_Recorded information:_
- Opening Delimiter -

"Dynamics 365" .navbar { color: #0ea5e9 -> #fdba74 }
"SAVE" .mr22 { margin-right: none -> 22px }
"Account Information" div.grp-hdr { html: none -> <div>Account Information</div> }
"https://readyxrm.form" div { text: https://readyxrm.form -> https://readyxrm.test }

- Closing Delimiter -
- Opening Delimiter -

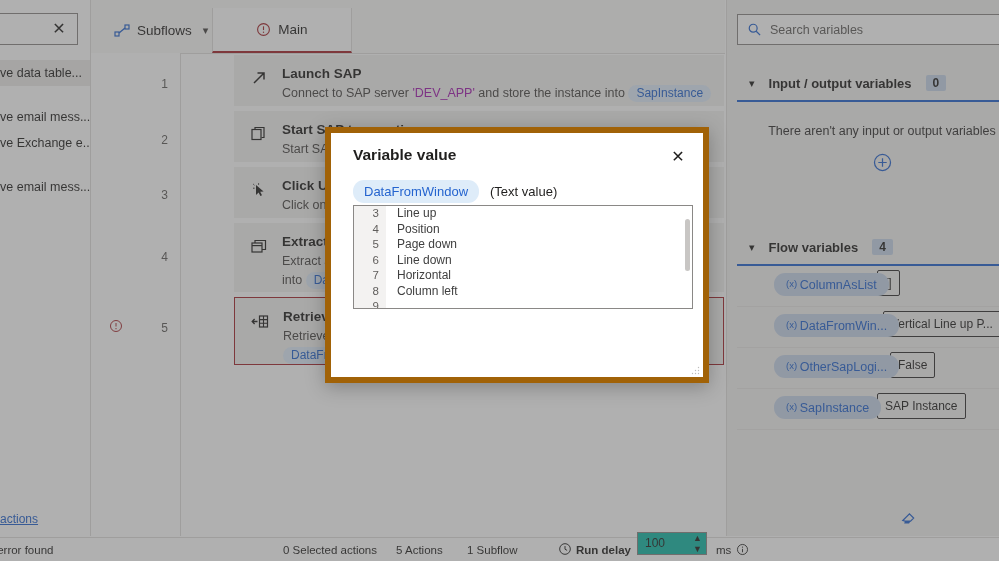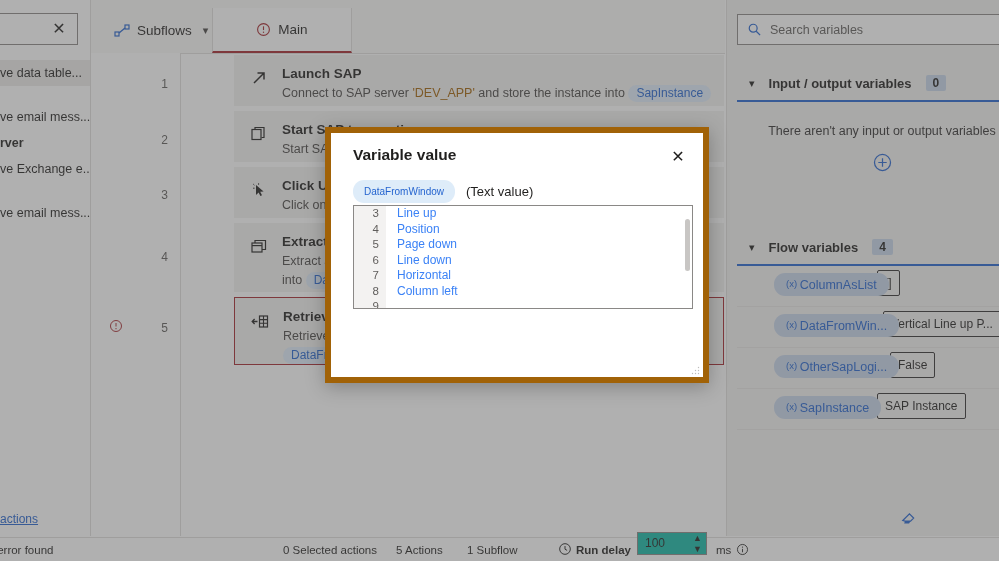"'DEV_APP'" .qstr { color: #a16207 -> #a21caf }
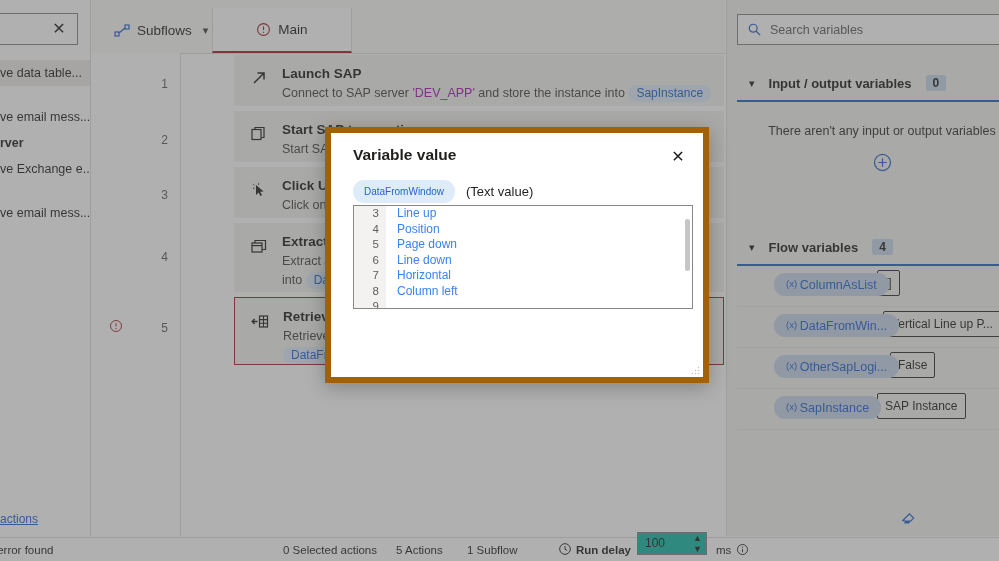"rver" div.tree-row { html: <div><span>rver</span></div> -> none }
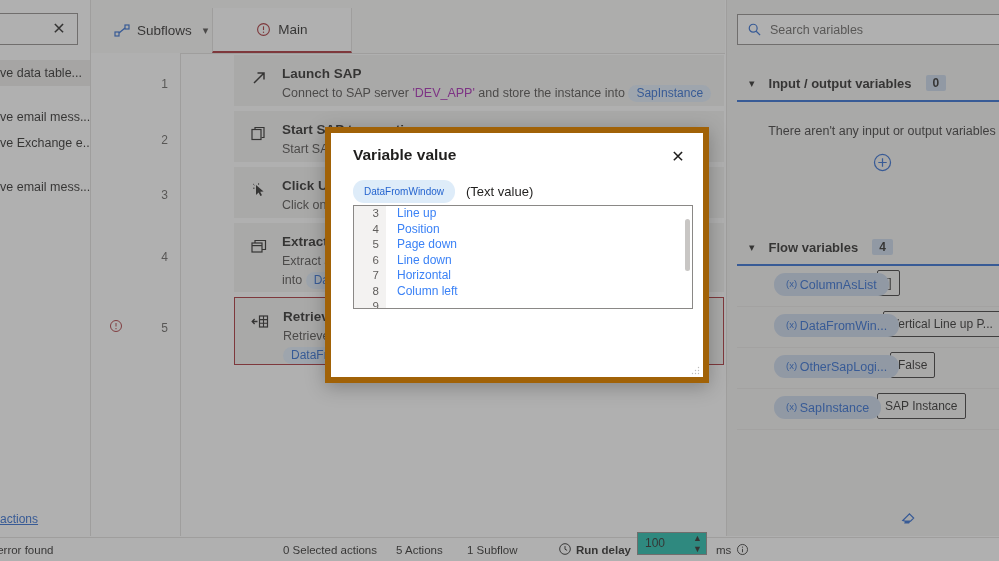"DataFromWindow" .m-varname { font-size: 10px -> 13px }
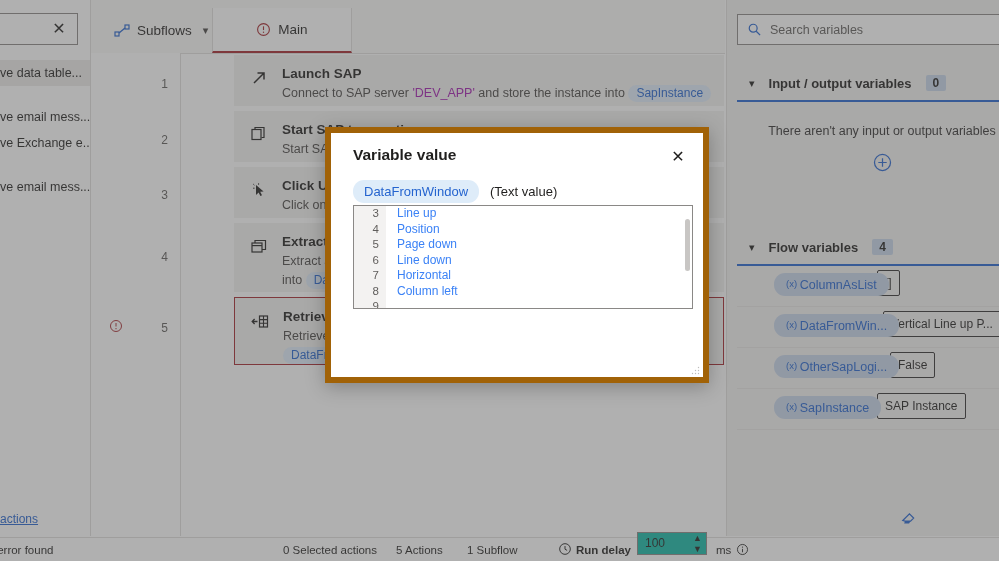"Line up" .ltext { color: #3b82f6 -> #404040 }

- Closing Delimiter -
- Opening Delimiter -

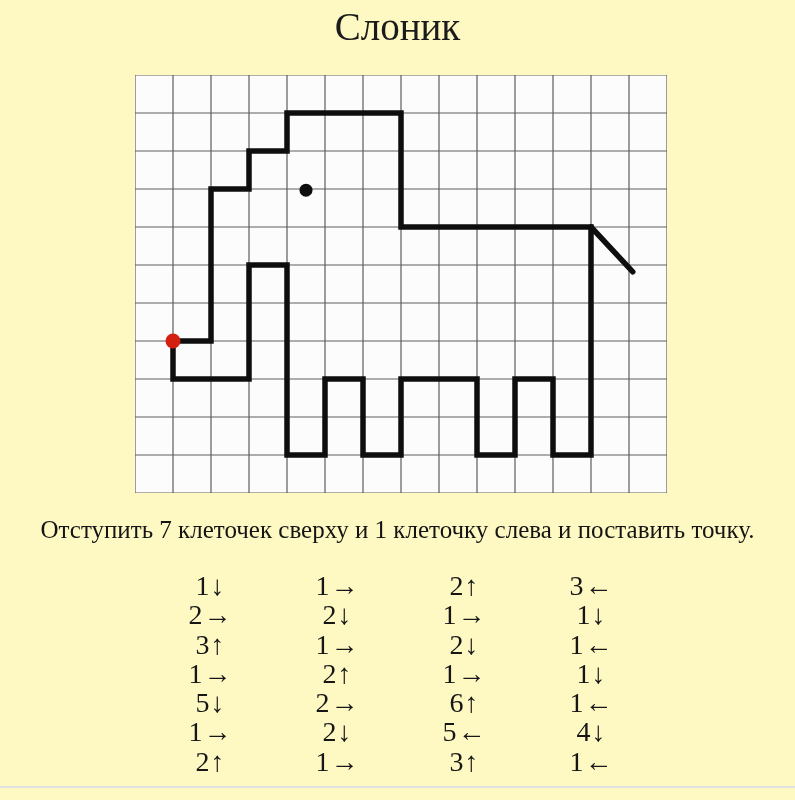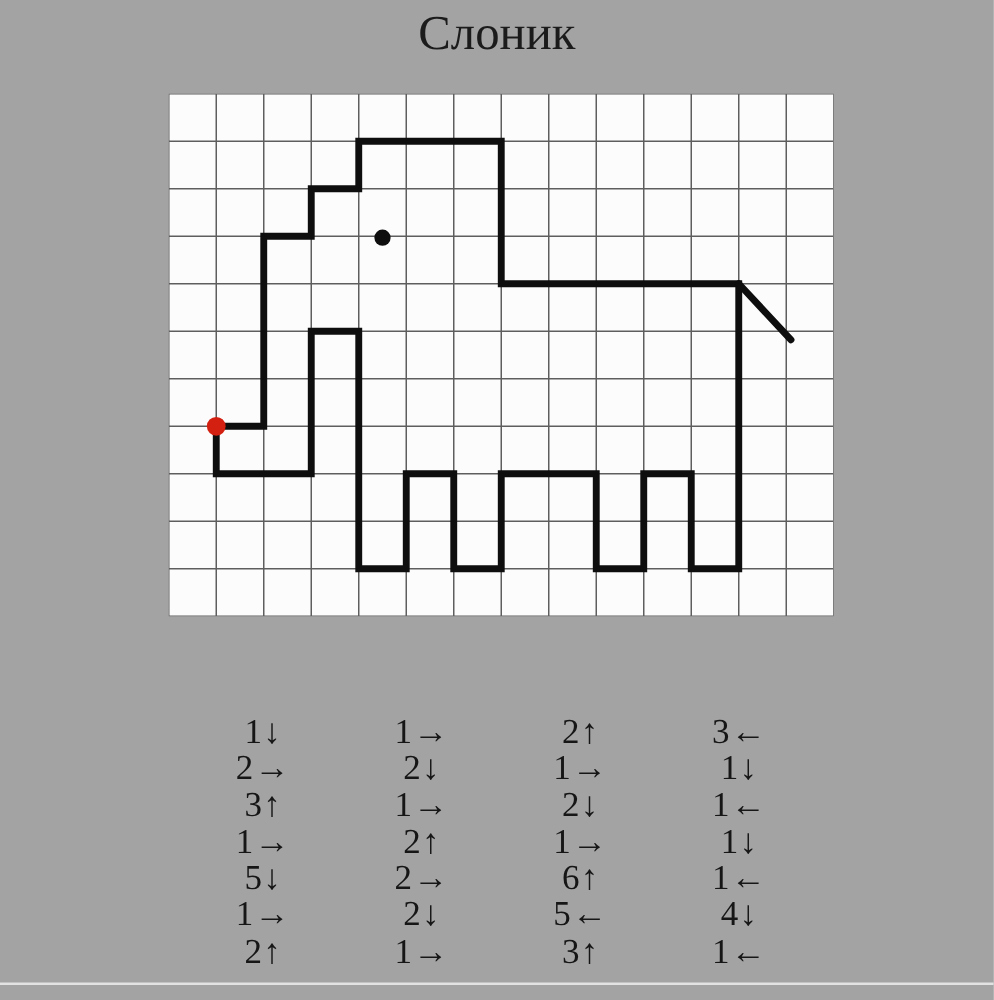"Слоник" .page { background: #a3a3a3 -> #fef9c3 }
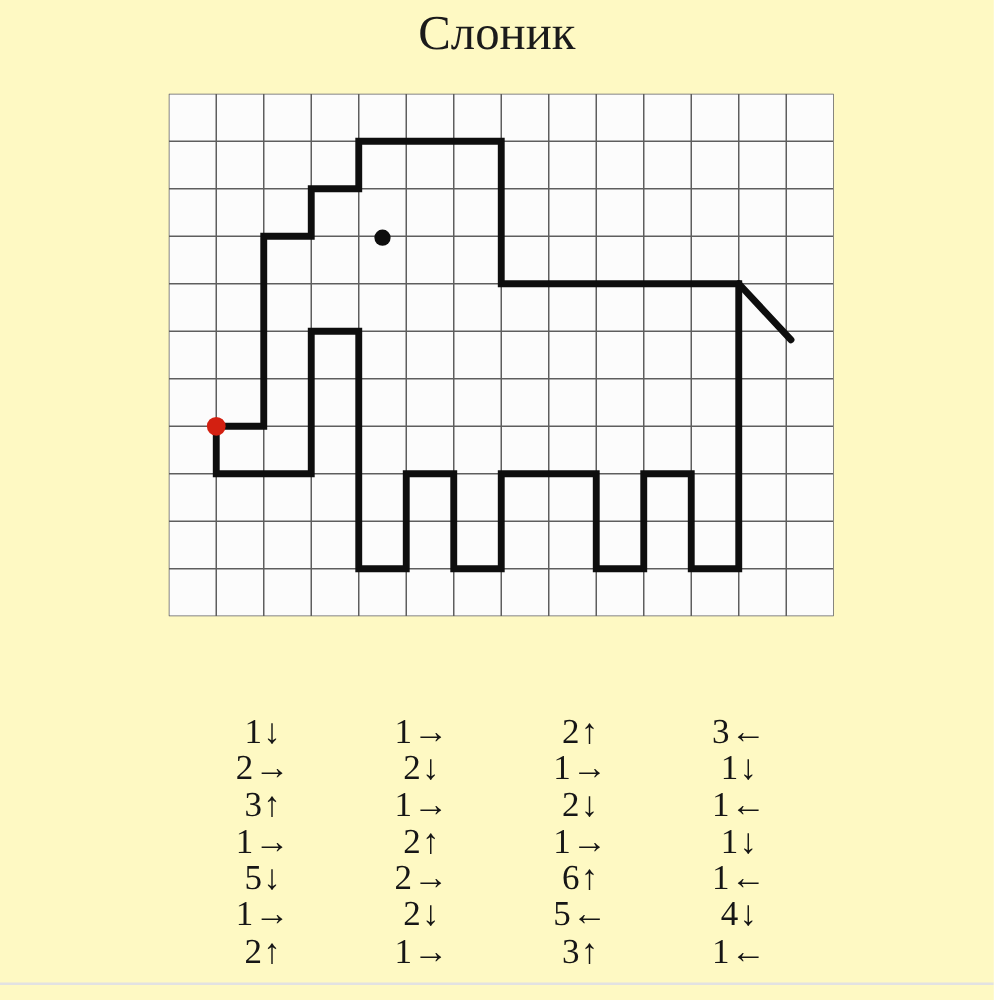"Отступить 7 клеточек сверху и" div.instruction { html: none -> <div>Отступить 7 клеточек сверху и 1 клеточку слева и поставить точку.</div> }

- Closing Delimiter -

_Exercise objective:_
Return the lines above from the one with "html: <div><span>rver</span></div> ->" through the one with "color: #3b82f6 ->", verbatim and nothing else. Omit every picture.

_Answer space:_
"rver" div.tree-row { html: <div><span>rver</span></div> -> none }
"DataFromWindow" .m-varname { font-size: 10px -> 13px }
"Line up" .ltext { color: #3b82f6 -> #404040 }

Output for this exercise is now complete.